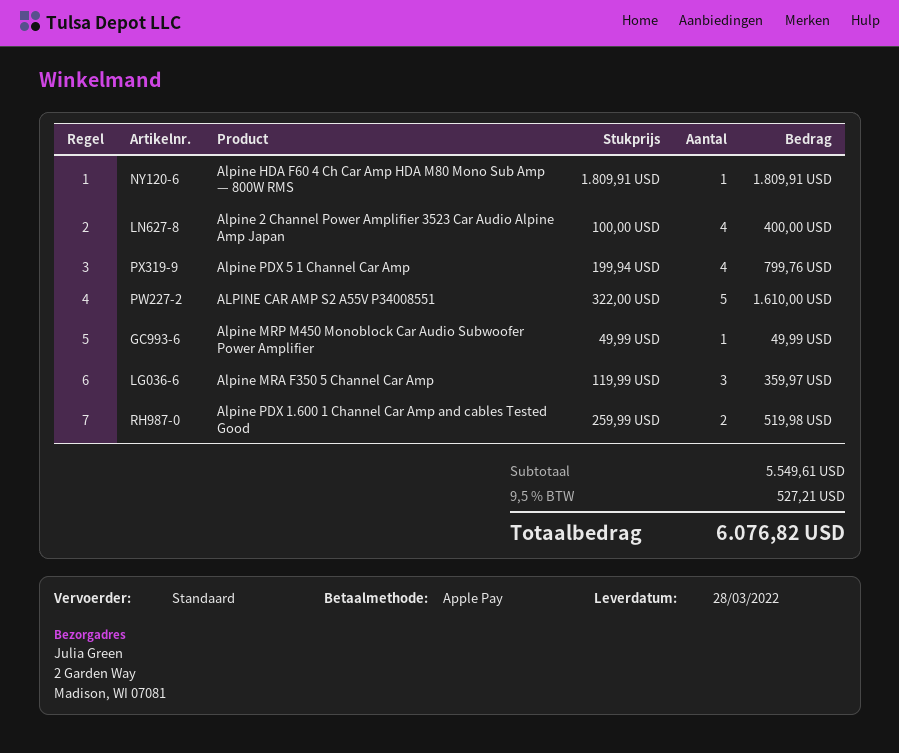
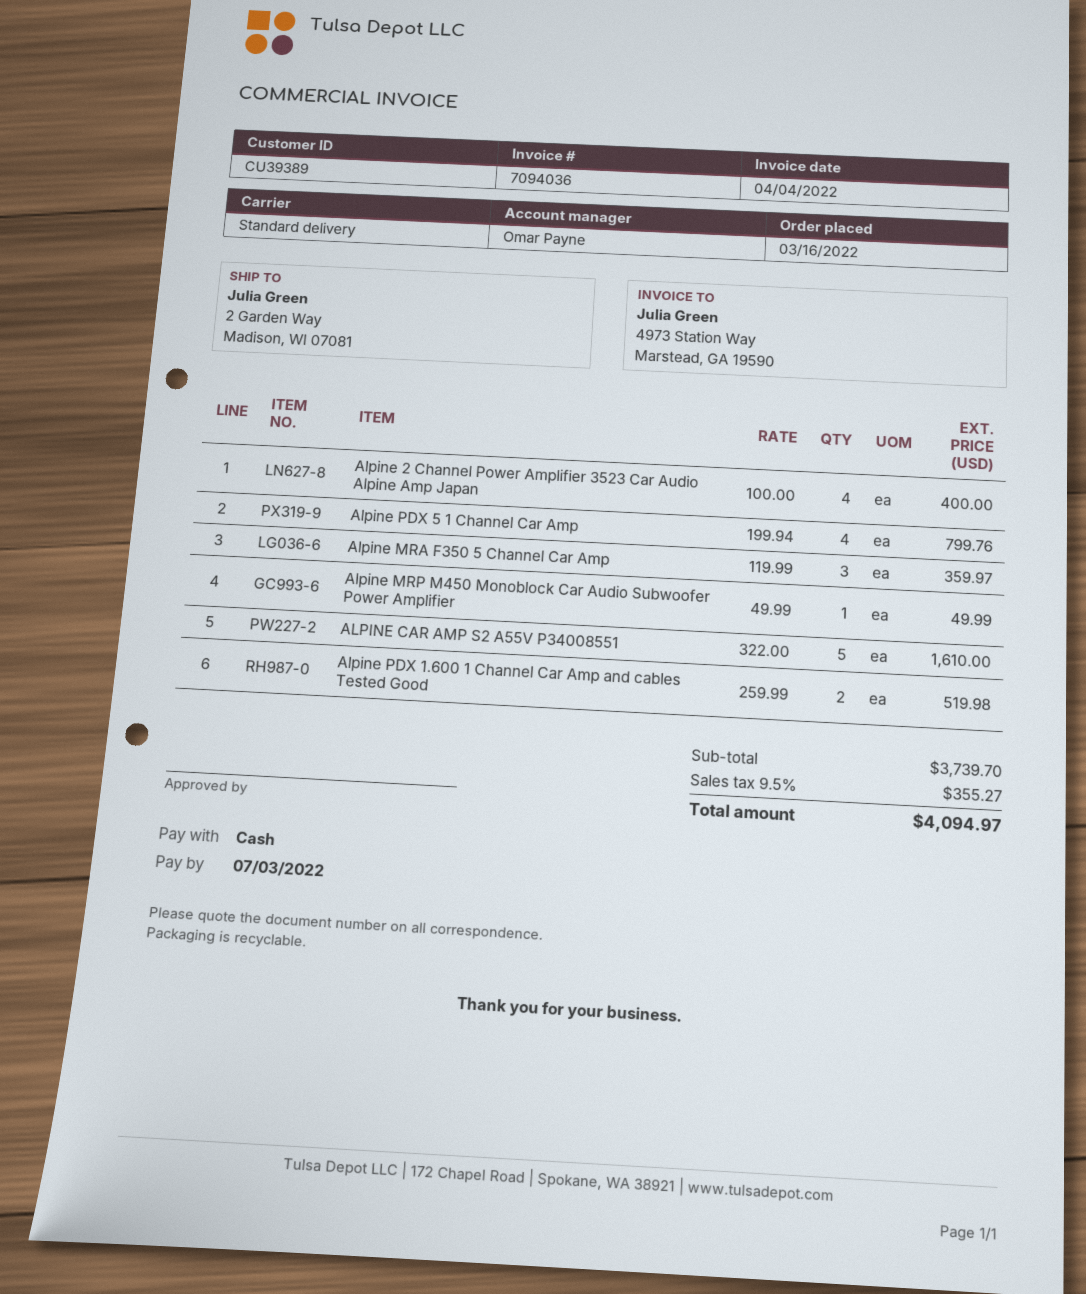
payment method: Apple Pay -> cash
Alpine HDA F60 4 Ch Car Amp HDA M80 Mono Sub Amp — 800W RMS: 1 x 1809.91 = 1809.91 -> none
subtotal: 5549.61 -> 3739.70
tax: 9.5% = 527.21 -> 9.5% = 355.27
total: 6076.82 -> 4094.97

■ ■ ■ ■

ACTIVITY: The copy you give must repeat each record character for character, but it must not include the pictures.

COMPLETED TASK:
payment method: Apple Pay -> cash
Alpine HDA F60 4 Ch Car Amp HDA M80 Mono Sub Amp — 800W RMS: 1 x 1809.91 = 1809.91 -> none
subtotal: 5549.61 -> 3739.70
tax: 9.5% = 527.21 -> 9.5% = 355.27
total: 6076.82 -> 4094.97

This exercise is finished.